(Dataset Opens)

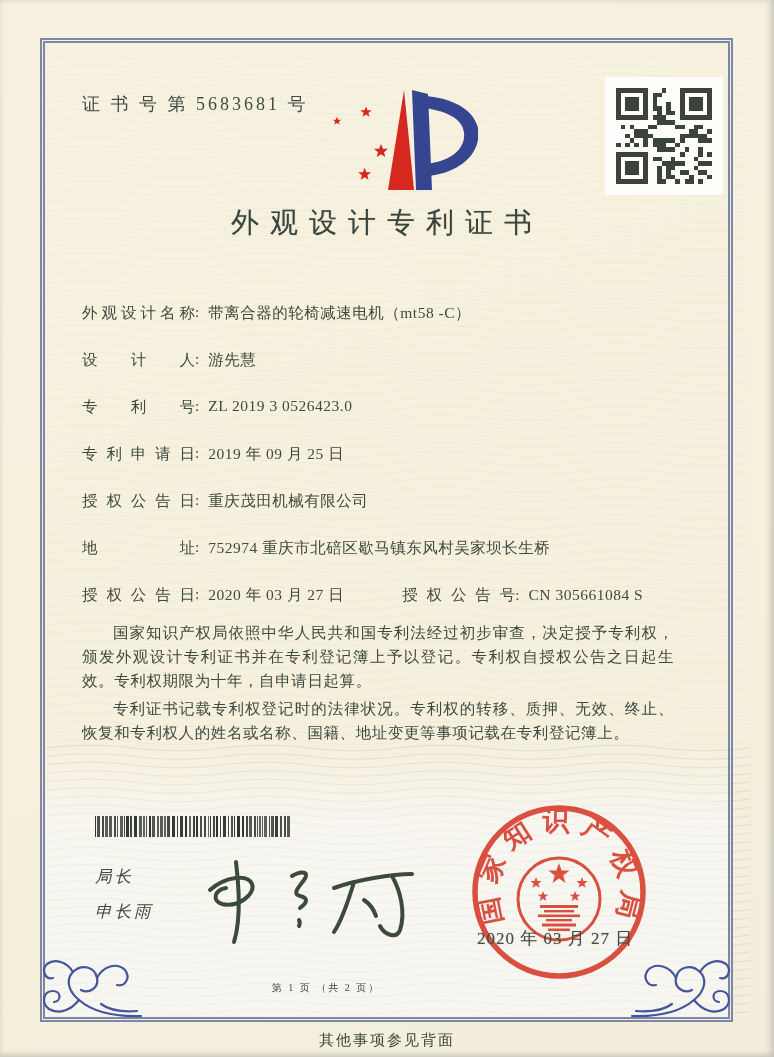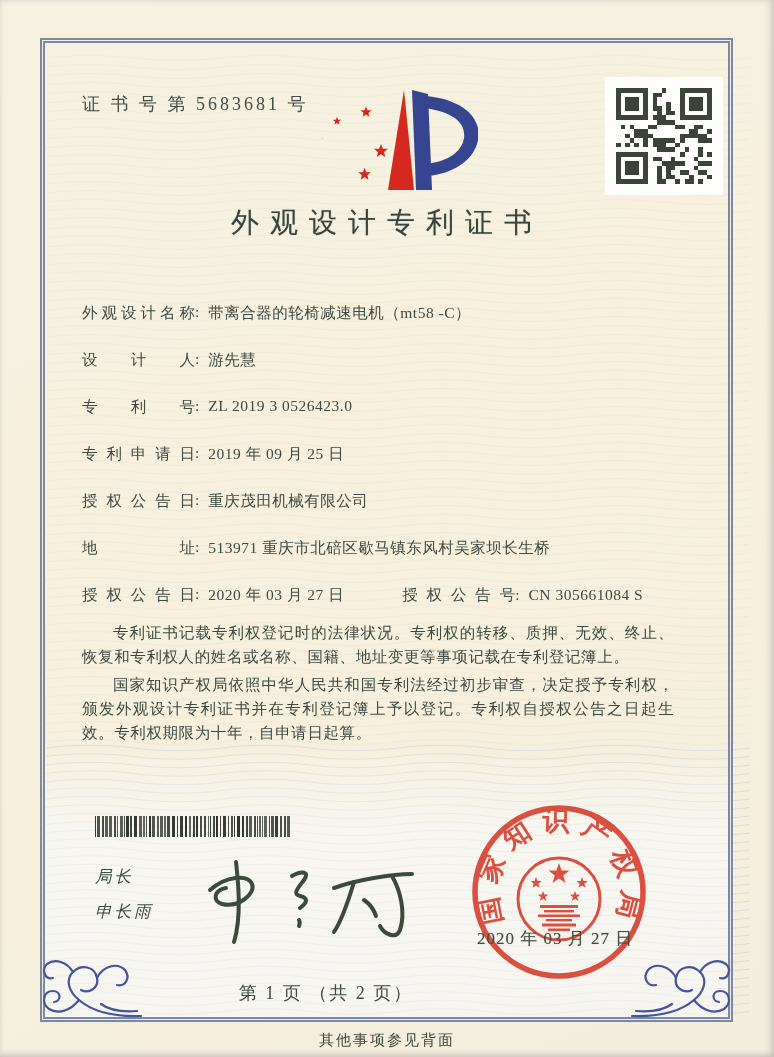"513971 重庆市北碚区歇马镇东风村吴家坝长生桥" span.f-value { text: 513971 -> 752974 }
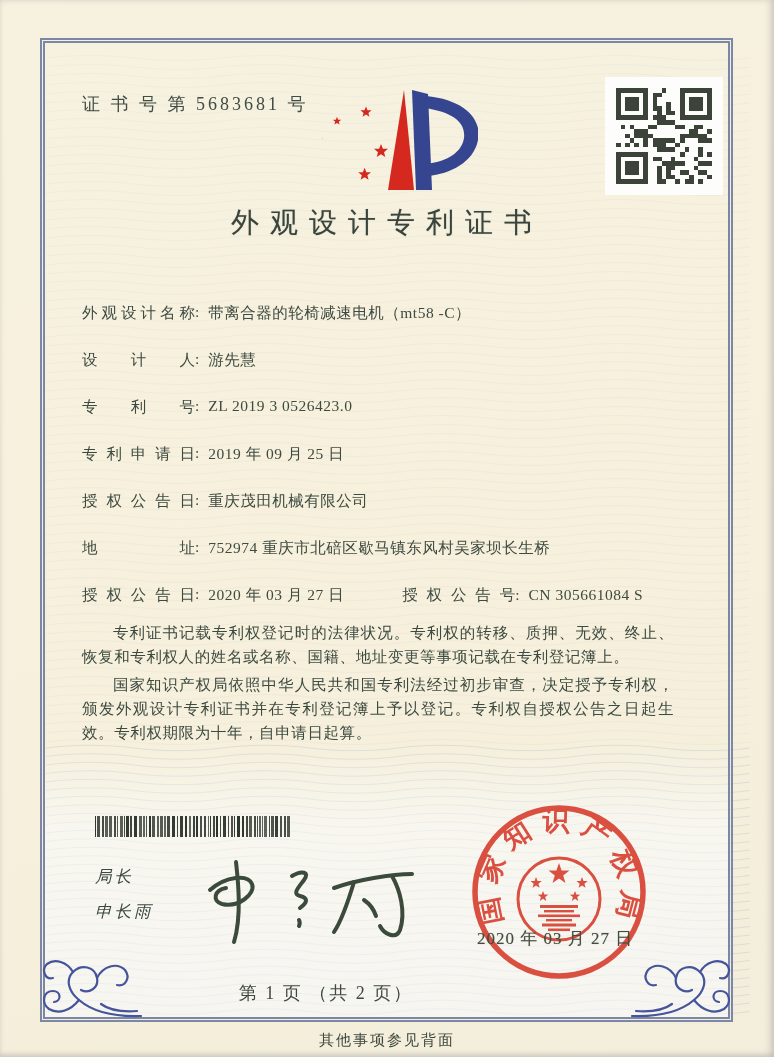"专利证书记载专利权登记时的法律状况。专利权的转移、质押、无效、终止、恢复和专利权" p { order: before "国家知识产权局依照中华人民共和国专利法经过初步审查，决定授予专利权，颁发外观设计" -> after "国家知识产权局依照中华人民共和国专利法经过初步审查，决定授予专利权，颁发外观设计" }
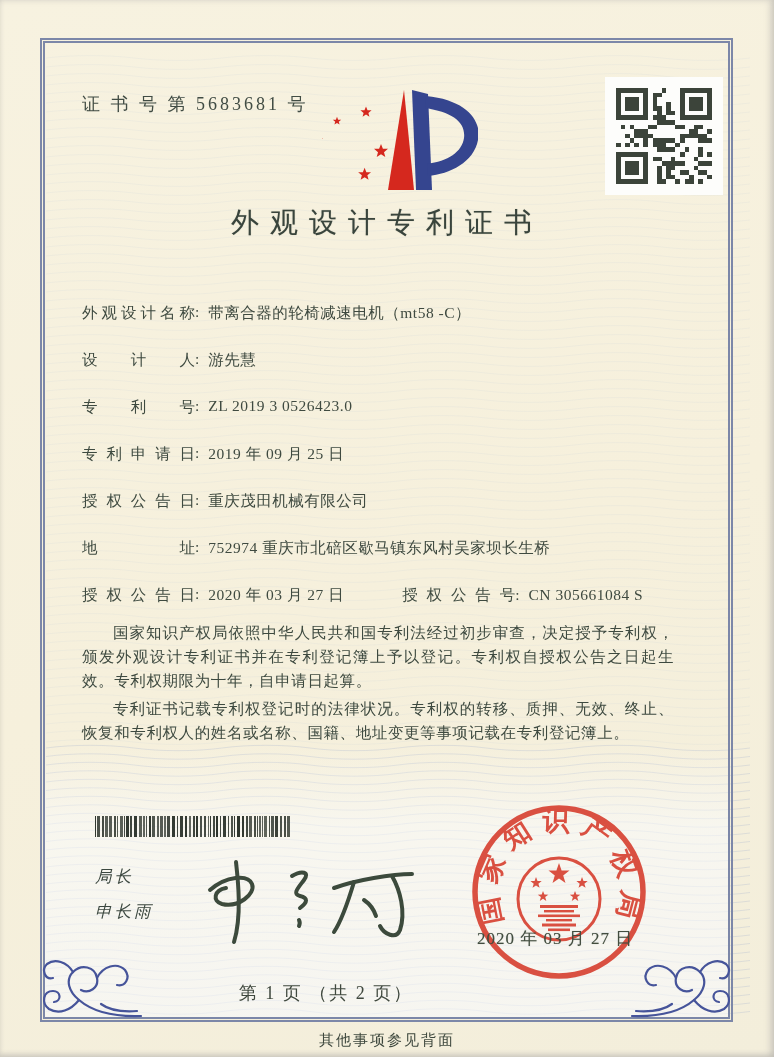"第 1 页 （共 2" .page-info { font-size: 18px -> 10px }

(Dataset Closes)
(Dataset Opens)

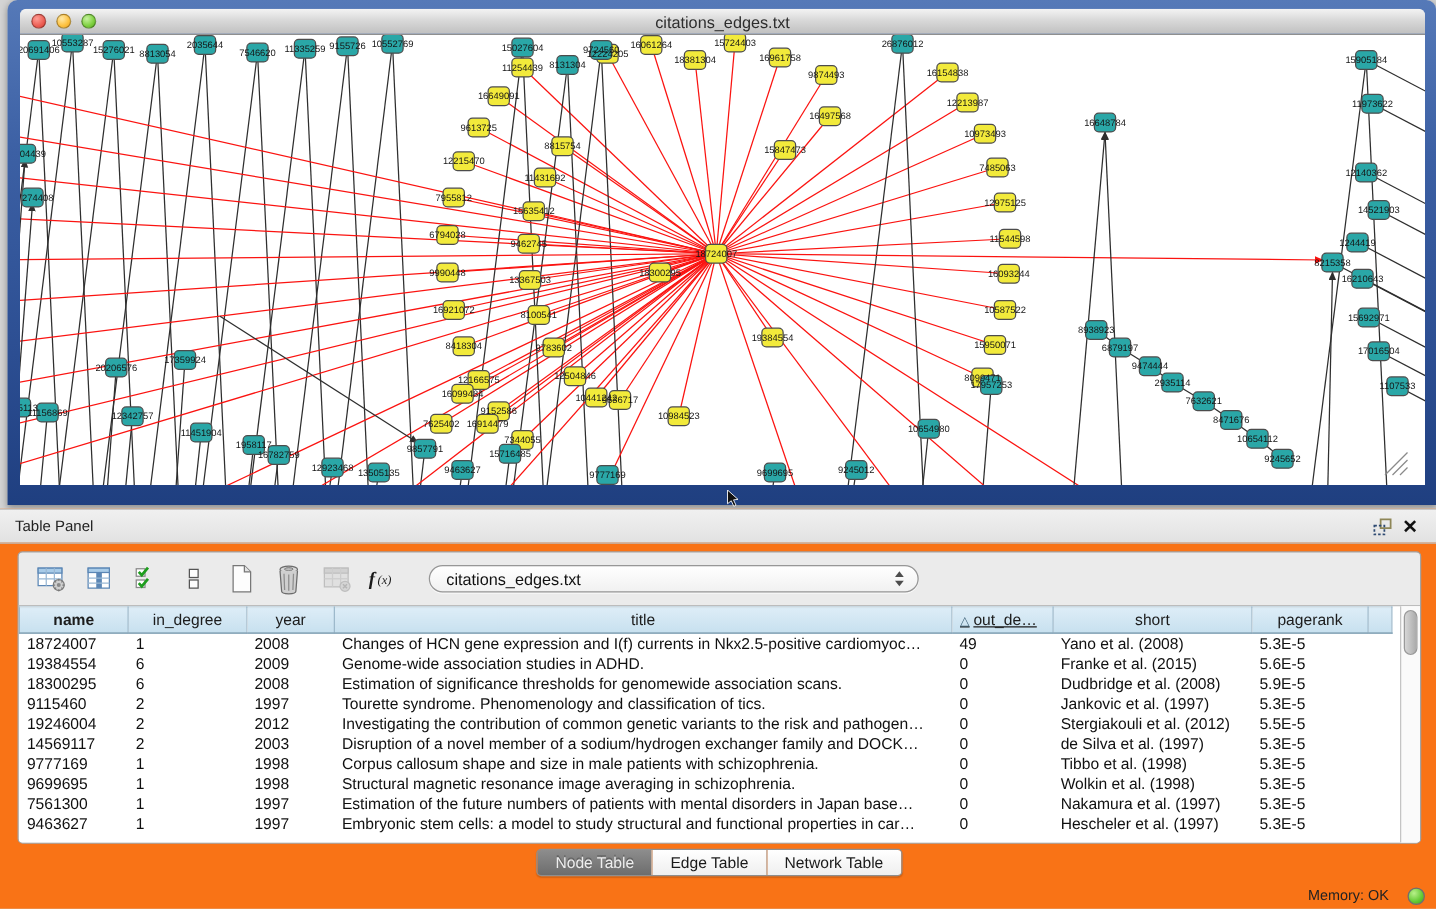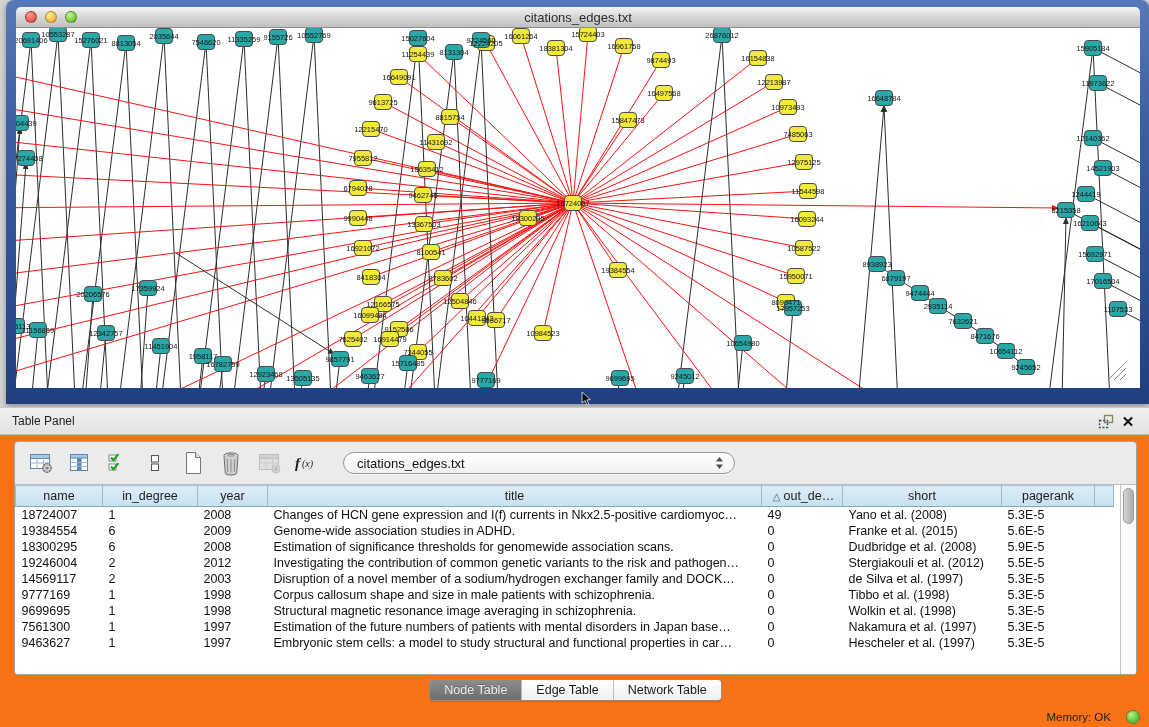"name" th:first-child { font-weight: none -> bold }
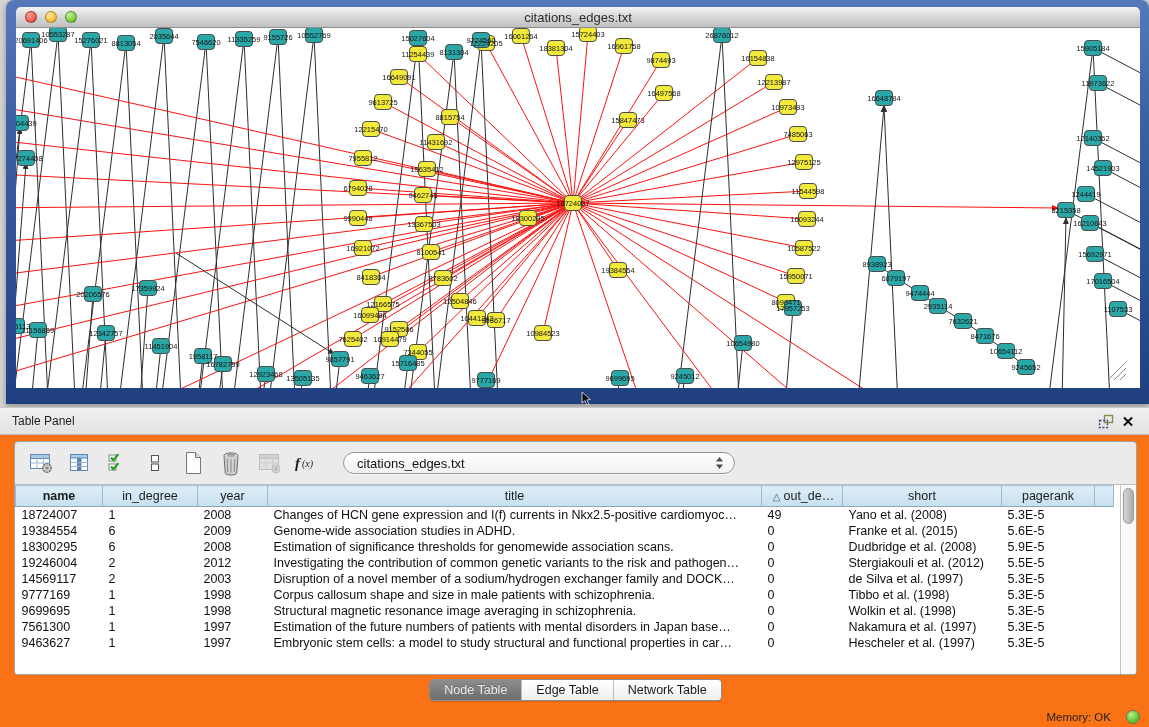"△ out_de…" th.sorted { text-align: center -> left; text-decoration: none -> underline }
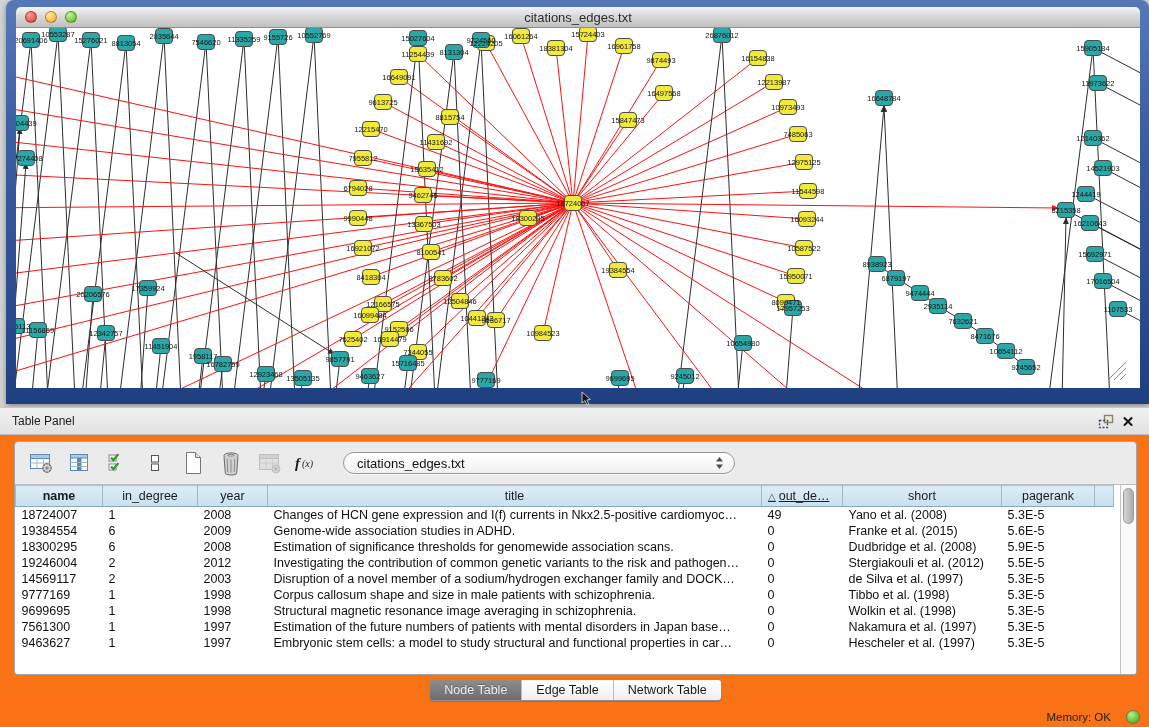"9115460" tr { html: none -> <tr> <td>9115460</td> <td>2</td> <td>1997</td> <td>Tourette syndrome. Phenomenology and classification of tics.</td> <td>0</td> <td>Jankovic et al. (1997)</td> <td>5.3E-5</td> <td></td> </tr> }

(Dataset Closes)

Among the records above, locate the line containing "text: 513971 ->" and the line containing "font-size: 18px ->", then transcribe exactly the lines starting at the first and ending at the second, with no pictures.

Completed exercise:
"513971 重庆市北碚区歇马镇东风村吴家坝长生桥" span.f-value { text: 513971 -> 752974 }
"专利证书记载专利权登记时的法律状况。专利权的转移、质押、无效、终止、恢复和专利权" p { order: before "国家知识产权局依照中华人民共和国专利法经过初步审查，决定授予专利权，颁发外观设计" -> after "国家知识产权局依照中华人民共和国专利法经过初步审查，决定授予专利权，颁发外观设计" }
"第 1 页 （共 2" .page-info { font-size: 18px -> 10px }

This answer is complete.